WARNING: This post includes a citation to the Uniform Commercial Code. Viewer discretion is advised.
Assume that a bank is presented on a single day with multiple checks drawn on the customer's account. No big deal if the account has sufficient funds to cover all of the checks. But what if the account has a balance insufficient to cover all of the checks? ("How could this occur?" you might ask. Perhaps the customer has made an innocent math error in tracking the account balance. Or perhaps the customer erroneously assumed that certain checks might not be presented for payment until after upcoming payroll deposits would hit the account.) Now the bank must decide in which order it will pay the checks, creating the possibility that some checks will be dishonored (or perhaps be subject to overdraft charges).
As a general rule, the UCC gives the bank complete discretion in determining the order in which checks will be paid. (See 4-303(b).) A few years ago, a student directed my attention to this article in USA Today, which indicated that eight of the nation's ten largest banks paid same-day checks in the order of largest to smallest. If we assume that the largest checks we write may be the most important (e.g., monthly mortgage and car note payments), then the policy makes some sense. The trade-off, though, is that under such a policy the number of checks that may be adversely affected increases. And as that number increases, so, too, might the various fees.
Now comes word that Citibank will start paying checks in the order of smallest to largest in a few months.

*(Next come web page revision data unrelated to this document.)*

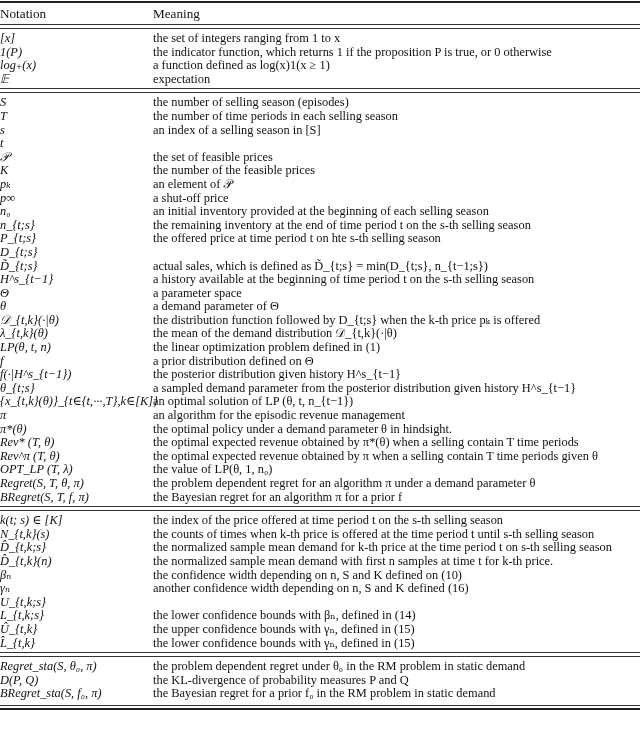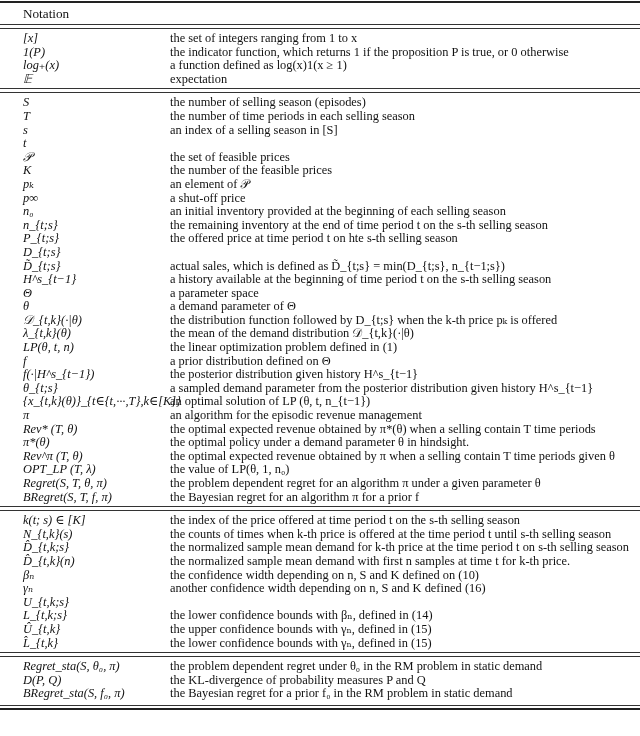"Notation" .c1 { margin-left: 17px -> none; padding-left: 6px -> none }
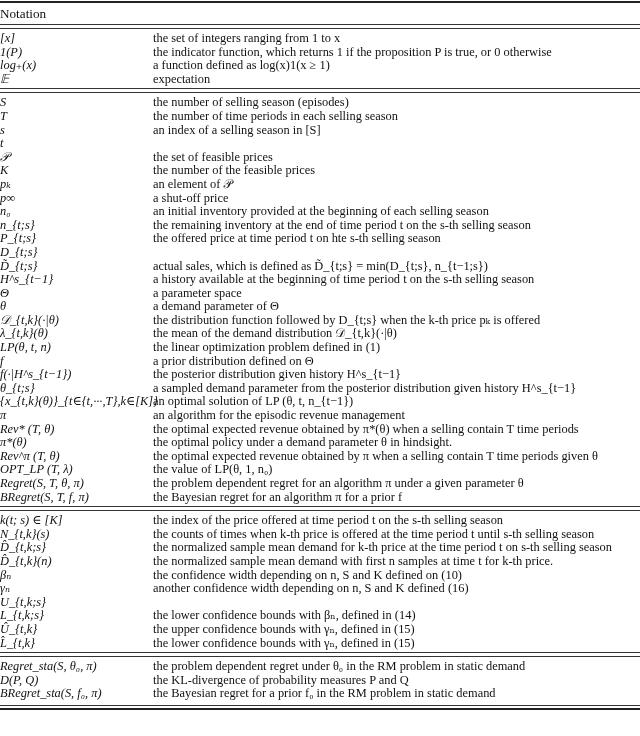"Meaning" div.c2 { html: none -> <div>Meaning</div> }
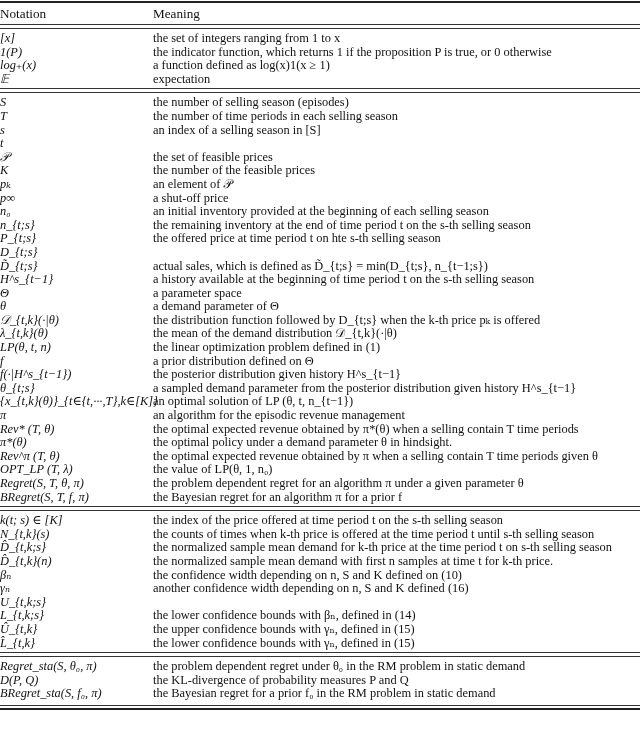"Rev* (T, θ)" div.row { order: before "π*(θ)" -> after "π*(θ)" }
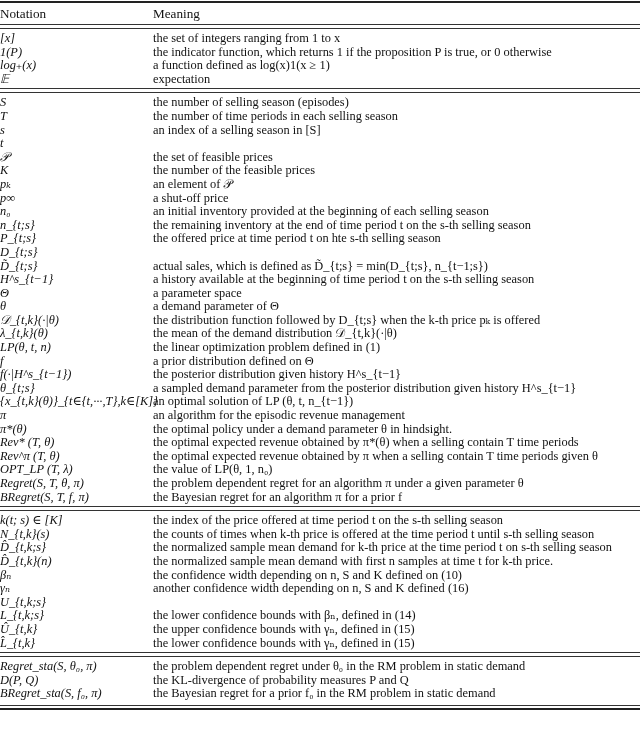"the problem dependent regret for" div.c2 { text: given -> demand }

Good idea? I suppose it depends. If you keep a minimum balance in your account and avoid jaw-dropping math errors, you probably don't care about the policy because it rarely, if ever, affects you. But if you're living from paycheck to paycheck and struggling to make ends meet, then maybe you'll see a reduction in those annoying fees. (But might your chances of a mortgage default or a vehicle repo increase?)
Will other banks follow Citibank's action? Only time will tell. My guess? Don't expect a stampede.
Do any American banks do this in a "first presented, first paid" way? My recollection from the dim dark recesses of my banking lawyer days in Australia was that a lot of banks did it that way there, and possibly in the UK as well?
Posted by: Jacqui Lipton | April 06, 2011 at 06:36 PM
I don't know. The answer may depend on whether checks are processed in "real time," rather than at designated times as they accumulate.
Posted by: Tim Zinnecker | April 06, 2011 at 07:55 PM
Does it really depend on that? Don't the banks log the times at which checks are presented so wouldn't it be easy to program the system to process them in that order?
Posted by: Jacqui Lipton | April 07, 2011 at 10:34 AM
Perhaps, but I'm guessing that checks just don't trickle in, but rather arrive "in bulk" (either physically, or electronically). And if they arrive in bulk, and are machine-processed, the bank's software must be programmed to address daily overdraft concerns. You suggest that perhaps banks just pay until the account balance hits zero (or, if permitted by contract, overdraft protection is available). Banks certainly could pay "in order" of presentment (even if presented nano-seconds apart). Maybe in the long run that would make both the drawer and the drawee happy. But if a bank is looking for a way to generate additional fee income ....
Also, I'm wondering how much check processing is "farmed out" and no longer done in-house. I don't know the answer to that. But it seems that banks within a particular geographic area could achieve some economic efficiency if they utilized the services of a central check processing entity (or maybe the Fed does this for its member banks).
I'd welcome insights (from Jacqui or others) on the technical details of check processing.